中国で販売台数が減少しているのは日産自動車だけではない。中国の現地ブランドの新エネルギー車(NEV)の販売が好調で、2023年上期でみるとシェアが前年同期から6ポイント増加して25%となった(2020年通年ではシェア5%、日産自動車調べ)。その代わりにシェアを落としたのが、日産自動車を含む外資系自動車メーカーの合弁企業が販売するNEV以外のモデルだ。2020年通年では61%、2022年上期で48%のシェアがあったが、2023年上期は40%に下落した。

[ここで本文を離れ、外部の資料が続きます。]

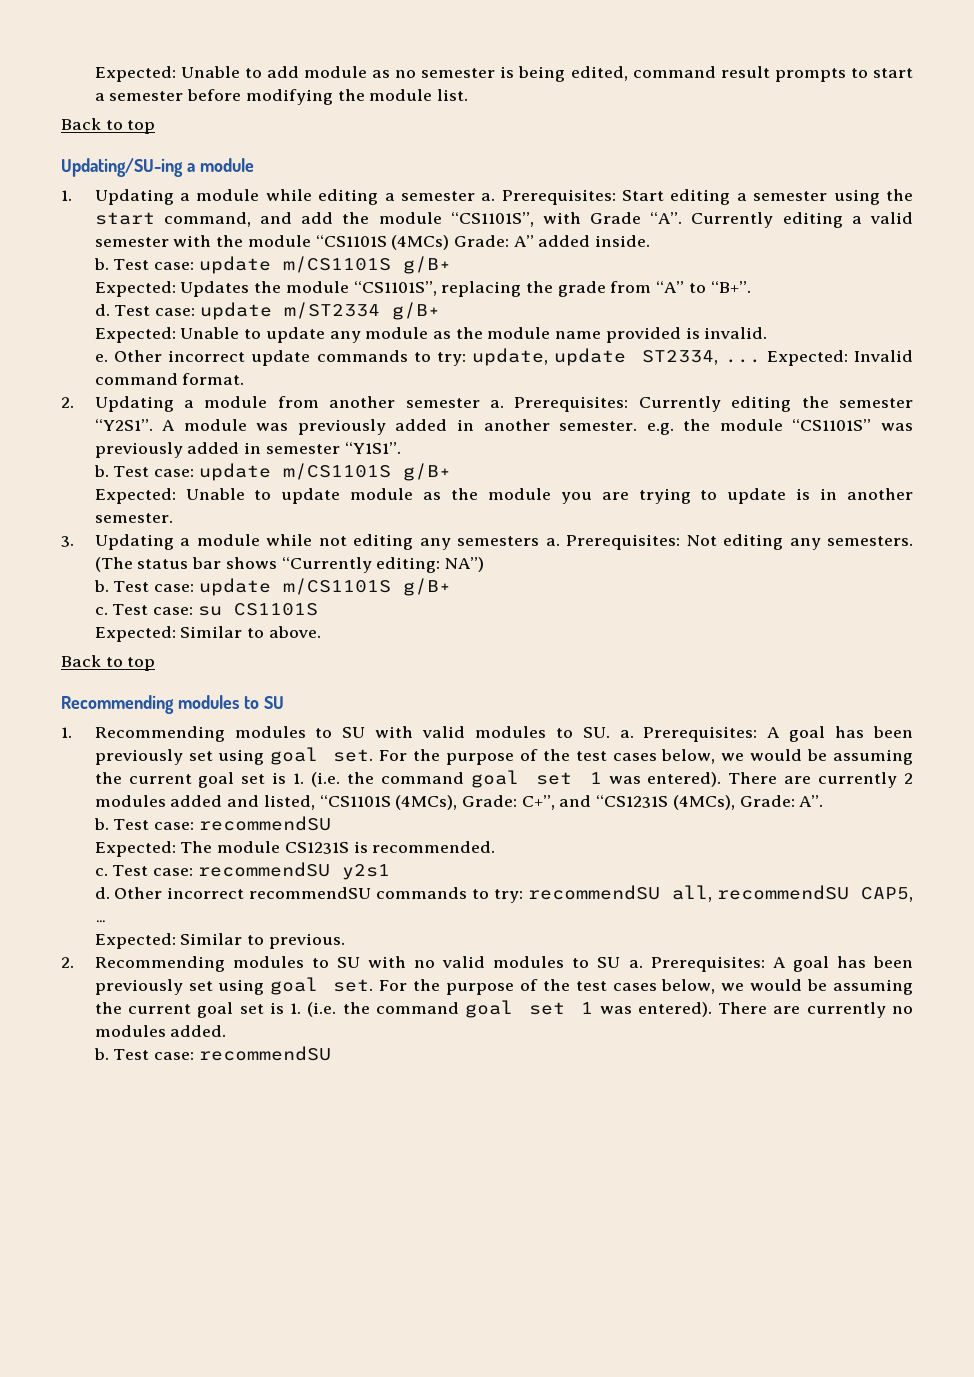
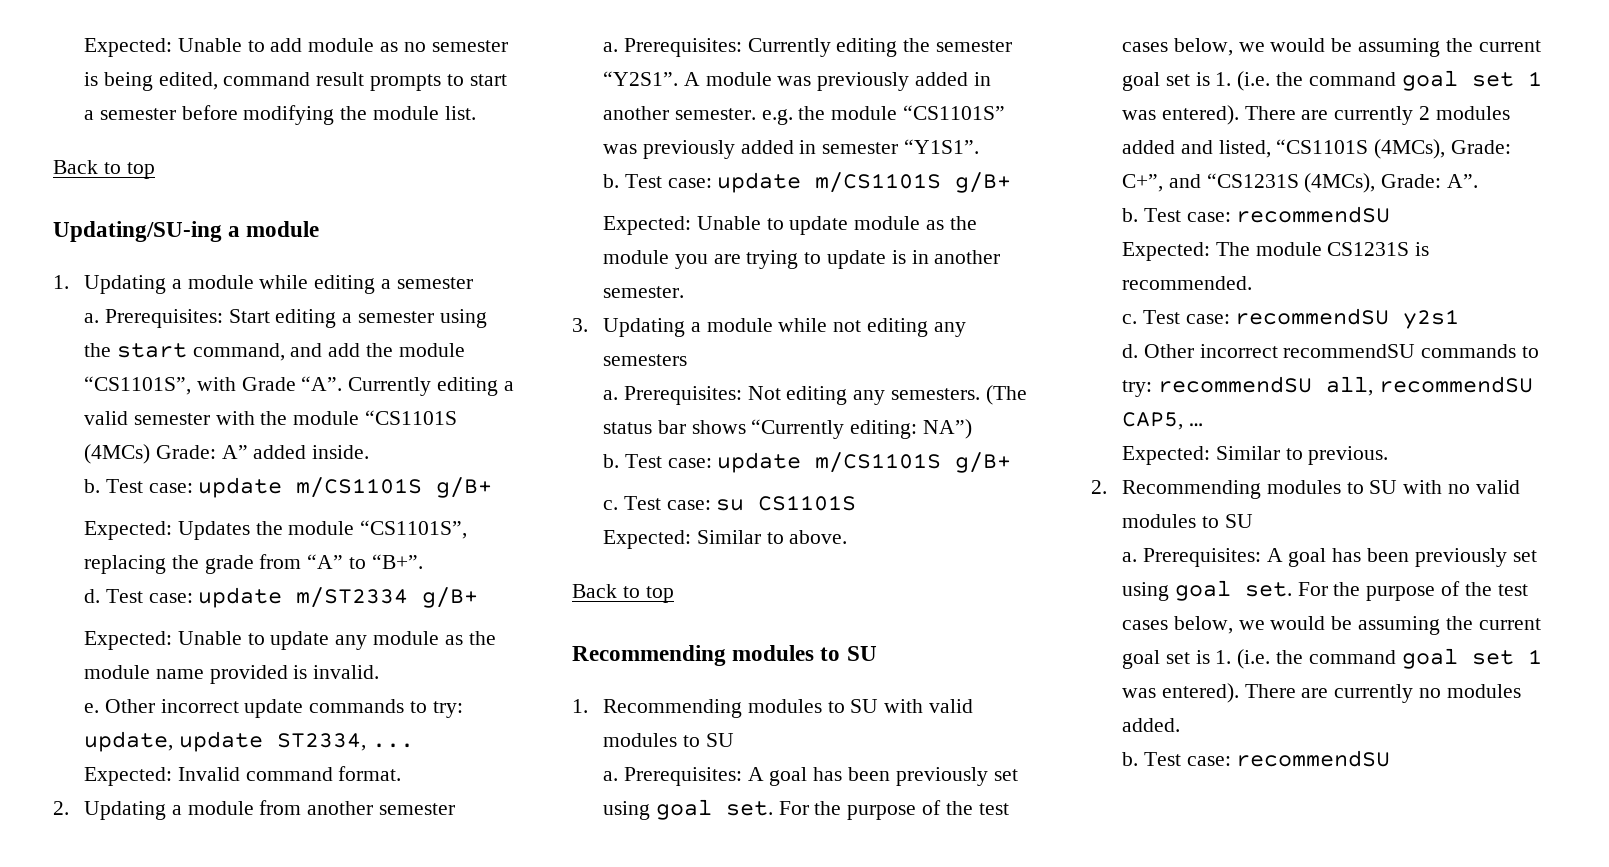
- 1. Updating a module while editing a semester a.
+ 1. Updating a module while editing a semester
+ a.
- Other incorrect update commands to try: update, update ST2334, ... Expected: Invalid command format.
+ Other incorrect update commands to try: update, update ST2334, ...
+ Expected: Invalid command format.
- 2. Updating a module from another semester a.
+ 2. Updating a module from another semester
+ a.
- 3. Updating a module while not editing any semesters a.
+ 3. Updating a module while not editing any semesters
+ a.
- 1. Recommending modules to SU with valid modules to SU. a.
+ 1. Recommending modules to SU with valid modules to SU
+ a.
- 2. Recommending modules to SU with no valid modules to SU a.
+ 2. Recommending modules to SU with no valid modules to SU
+ a.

現地ブランドのNEV以外のモデルはシェアを維持しており、外資系自動車メーカーの合弁企業や米国自動車メーカーが販売するNEVのシェアは2022年上期から2ポイント増加した。エンジン車の市場が急速にNEVに置き換わっているという。
2023年1〜3月は補助金をにらんだ買い控えなどによる全体需要の減少やエンジン車に対する新たな規制の導入を見据えた価格競争の影響が大きかった。2023年4〜6月はその動きが落ち着き、下げ幅が小さくなったとしている。

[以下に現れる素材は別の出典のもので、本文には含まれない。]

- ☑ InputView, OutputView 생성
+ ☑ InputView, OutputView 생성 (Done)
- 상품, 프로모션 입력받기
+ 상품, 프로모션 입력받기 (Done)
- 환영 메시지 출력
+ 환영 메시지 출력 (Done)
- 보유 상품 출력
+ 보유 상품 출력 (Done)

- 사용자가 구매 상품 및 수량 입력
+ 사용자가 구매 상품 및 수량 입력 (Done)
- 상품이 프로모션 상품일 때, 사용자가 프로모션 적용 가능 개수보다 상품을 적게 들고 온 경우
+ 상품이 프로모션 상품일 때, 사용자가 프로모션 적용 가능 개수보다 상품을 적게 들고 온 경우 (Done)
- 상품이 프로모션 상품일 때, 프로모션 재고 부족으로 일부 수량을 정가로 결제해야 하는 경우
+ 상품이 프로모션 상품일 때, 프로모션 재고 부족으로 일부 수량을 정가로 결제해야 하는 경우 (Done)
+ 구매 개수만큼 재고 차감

日産自動車は販売が落ち込んでいる中国向けにEV(電気自動車)「アリア」のエントリーグレードやヴェヌーシアブランドのPHEV(プラグインハイブリッド車)といったNEVを投入するとともに、「エクストレイル」のe-POWERモデルや「キャシュカイ」などで2023年下期の挽回を図る。
NEVの購入者は価格を非常に重視しており、新技術への関心も高いという。これを踏まえて、現地ブランドに対抗するための付加価値や価格競争力を磨く。中国国内での部品調達やデザイン、開発、生産、販売までのフルバリューチェーンや、現地でのパートナー企業の強みを活用して商品力を高める。また、中国を含む主要地域の責任者や商品企画の責任者を経営会議に加え、各市場に向けた意思決定のスピードを上げる。
日産自動車は中国市場で20年以上にわたって1500万台以上を販売し、現在も多くのユーザーを抱える。今後も日産車を選んでもらうために、NEVや、引き続き多くの需要があるガソリン車で幅広い選択肢をそろえていく。また、2024年度から複数のNEVを投入することも決めた。今後のラインアップをタイムリーに投入することが、中国事業が存続する絶対条件だとしている。ただ、2024年も中国市場の競争は厳しいと見込む。市場のニーズに合わせたインフォテインメントシステムを搭載した製品をタイムリーに投入するなど、足元でできる取り組みを進めながら、中期的な成長に備えていく。
現状の中国での販売見通しは現地の生産能力を大きく下回っており、一部の工場では稼働率が低迷している。中国向け以外の車両の生産を検討し、グローバルで供給が追い付いていない車種を補完するなど最適化を図る。
ルノーグループと日産自動車は、2023年2月6日に締結した拘束力のある枠組み合意を踏まえた最終契約を完了したと発表した。
これに伴い、ルノーグループと日産自動車はロックアップおよびスタンドスティル義務を伴う15%の株式を相互に保有する。これまでルノーグループが保有していた日産自動車の株式28.4%はフランスの信託会社に信託し、売却される。
この一環で、日産自動車はルノーグループが欧州に設立するEV(電気自動車)とソフトウェア開発の新会社アンペアに最大6億ユーロ(約900億円)を出資し、取締役を派遣する。